Under the new rules, called the so-called leverage ratio, regulators are pushing for banks to hold more capital as a percentage of their assets. Banks have two months to comment on the rules. Mr. Gerspach cautioned that the requirements could undercut the bank’s ability to compete with its international rivals. Already, the leverage ratio for Citigroup’s holding company was around 4.9 percent, hovering just below the 5 percent requirement that will go into effect by 2018.

“We would all be better if there was a level playing field around the world,” he said.

A bright spot for Citigroup was its securities and investment banking business, as revenue surged by 25 percent, to $6.8 billion. Within fixed income, revenue swelled by 18 percent, to $3.37 billion. Revenue from stock trading rose 68 percent, to $942 million. Revenue from underwriting and advisory business was up by 21 percent, as well.

Investors are closely watching the bank’s quarterly reports during the first year under the leadership of Mr. Corbat, who took the reins in October after the ouster of Vikram S. Pandit. Michael E. O’Neill, the bank’s forceful chairman, pushed Mr. Pandit out in favor of his handpicked successor, Mr. Corbat.

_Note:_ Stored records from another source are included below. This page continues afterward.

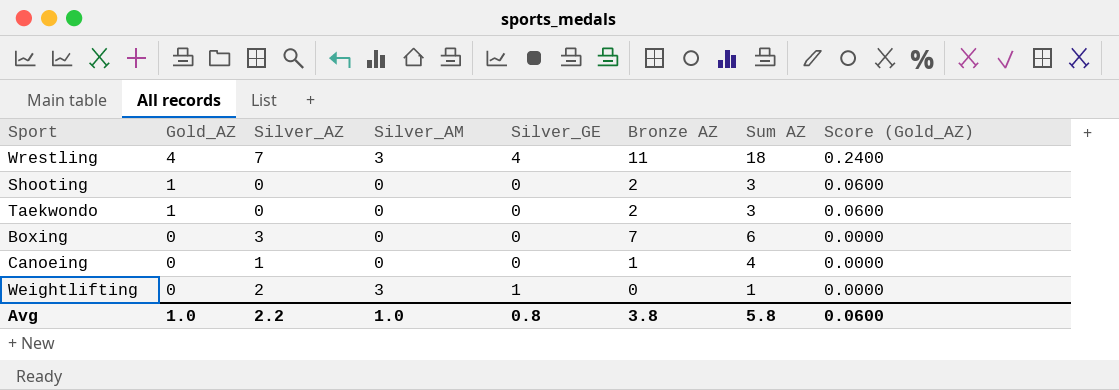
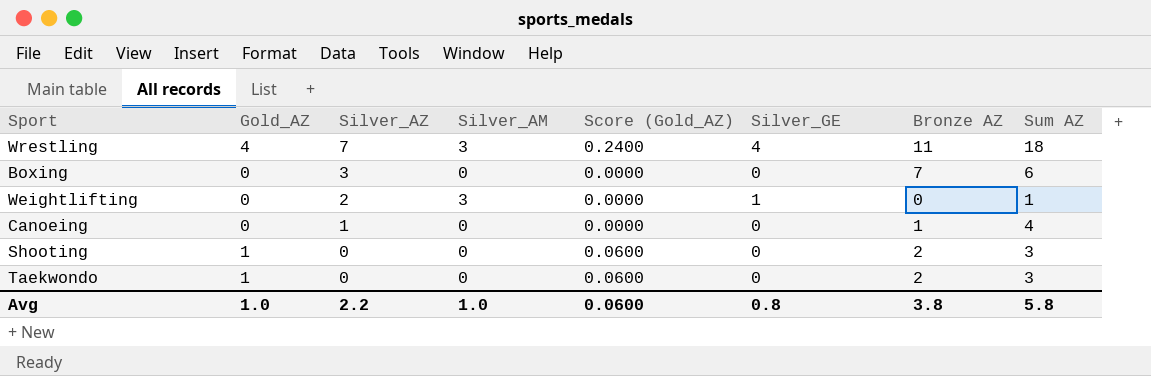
row order: Gold_AZ descending -> Silver_AZ descending
column Score (Gold_AZ) | position: 8 -> 5

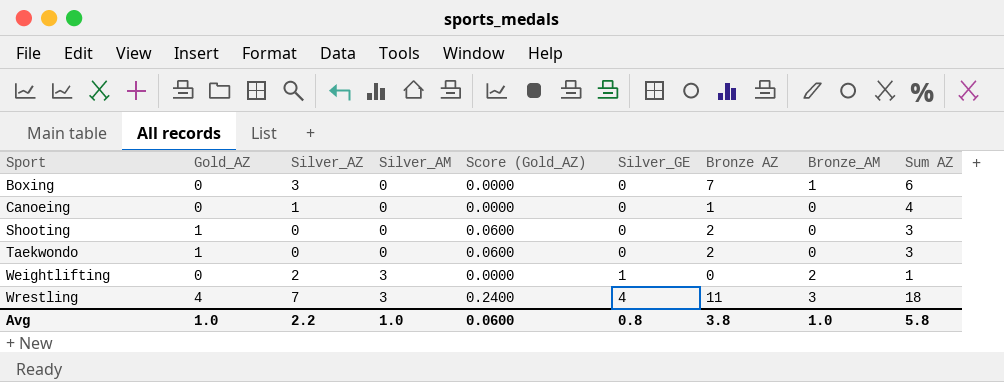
row order: Silver_AZ descending -> Sport ascending
column Bronze_AM | position: none -> 8

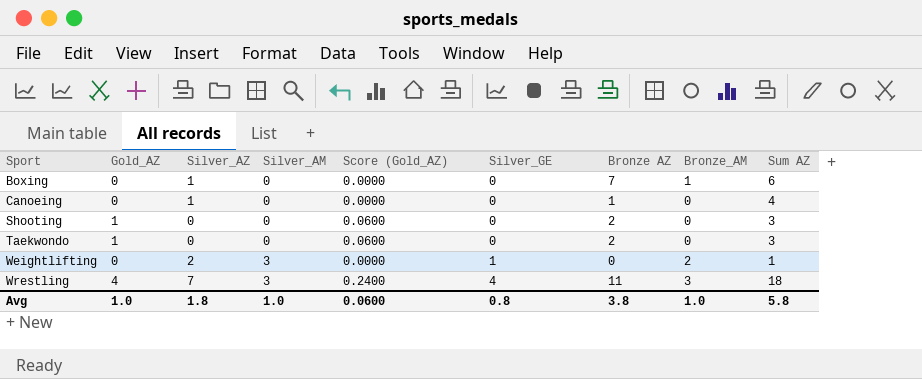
Boxing | Silver_AZ: 3 -> 1
Avg | Silver_AZ: 2.2 -> 1.8

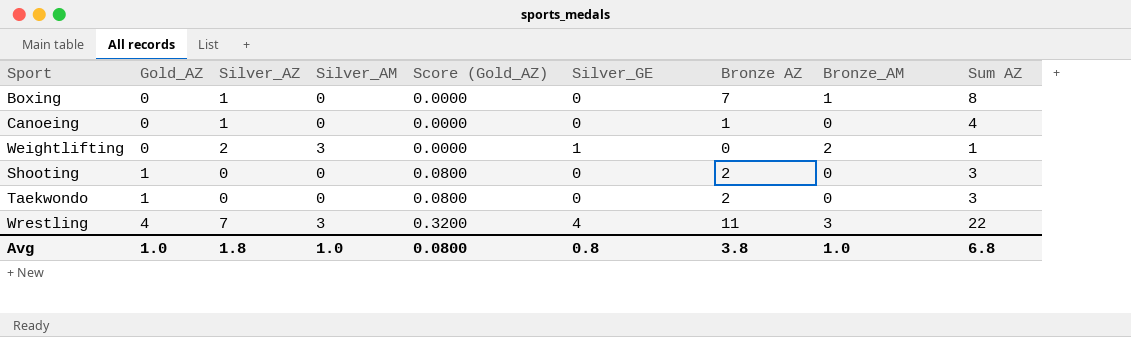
row order: Sport ascending -> Gold_AZ ascending
column Score (Gold_AZ) | formula: [Gold_AZ] * 0.06 -> [Gold_AZ] * 0.08
Boxing | Sum AZ: 6 -> 8
Wrestling | Sum AZ: 18 -> 22
Avg | Score (Gold_AZ): 0.0600 -> 0.0800
Avg | Sum AZ: 5.8 -> 6.8

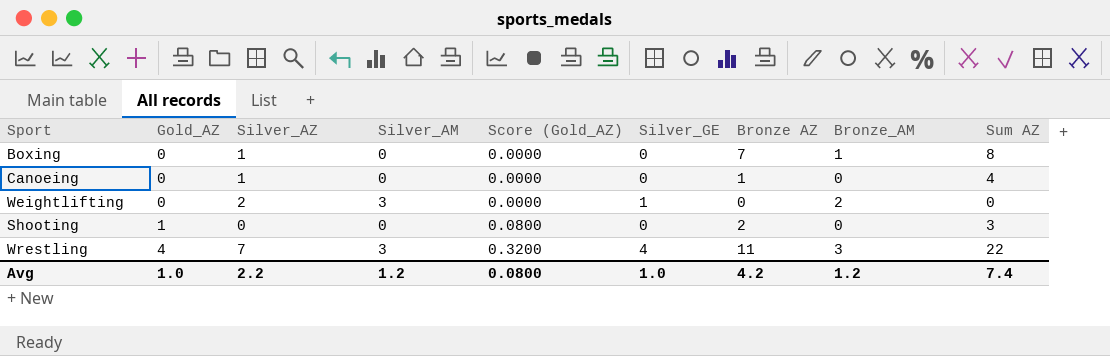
row Taekwondo: 1 | 0 | 0 | 0.0800 | 0 | 2 | 0 | 3 -> none
Weightlifting | Sum AZ: 1 -> 0
Avg | Silver_AZ: 1.8 -> 2.2
Avg | Silver_AM: 1.0 -> 1.2
Avg | Silver_GE: 0.8 -> 1.0
Avg | Bronze AZ: 3.8 -> 4.2
Avg | Bronze_AM: 1.0 -> 1.2
Avg | Sum AZ: 6.8 -> 7.4

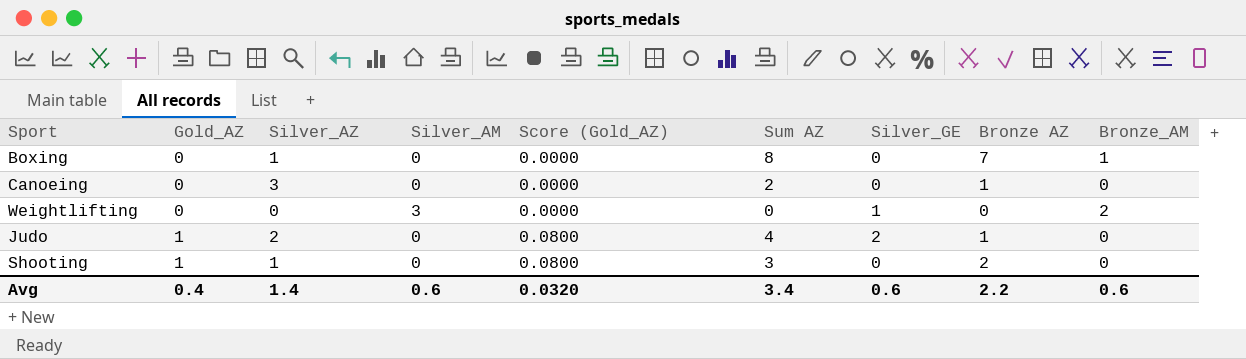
column Sum AZ | position: 9 -> 6
row Wrestling: 4 | 7 | 3 | 0.3200 | 4 | 11 | 3 | 22 -> none
Canoeing | Silver_AZ: 1 -> 3
Canoeing | Sum AZ: 4 -> 2
Weightlifting | Silver_AZ: 2 -> 0
row Judo: none -> 1 | 2 | 0 | 0.0800 | 4 | 2 | 1 | 0
Shooting | Silver_AZ: 0 -> 1
Avg | Gold_AZ: 1.0 -> 0.4
Avg | Silver_AZ: 2.2 -> 1.4
Avg | Silver_AM: 1.2 -> 0.6
Avg | Score (Gold_AZ): 0.0800 -> 0.0320
Avg | Sum AZ: 7.4 -> 3.4
Avg | Silver_GE: 1.0 -> 0.6
Avg | Bronze AZ: 4.2 -> 2.2
Avg | Bronze_AM: 1.2 -> 0.6

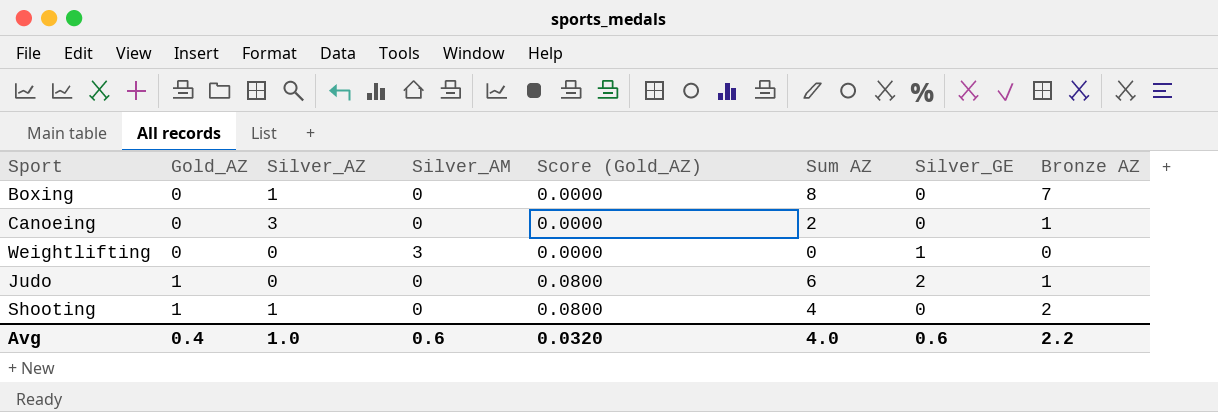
column Bronze_AM | position: 9 -> none
Judo | Silver_AZ: 2 -> 0
Judo | Sum AZ: 4 -> 6
Shooting | Sum AZ: 3 -> 4
Avg | Silver_AZ: 1.4 -> 1.0
Avg | Sum AZ: 3.4 -> 4.0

Building on the path outlined by Mr. Pandit, Mr. Corbat has promised to continue cutting costs. Toward that goal, Citigroup reduced assets in its Citi Holdings unit by 31 percent in the second quarter, to $131 billion. In an encouraging sign for Citigroup, losses within the unit that houses a morass of soured assets fell to $570 million, from $910 million in the period a year earlier. Losses were lowest since Citigroup created the unit in 2009, after the financial crisis.

Even as Mr. Corbat has aggressively moved to reduce the bank’s costs, operating expenses rose 1 percent, to $12.1 billion. As one of his first initiatives after taking over as chief executive, Mr. Corbat announced plans to eliminate 11,000 jobs.

Shares of Citigroup rose $1, or 2 percent, to $51.81.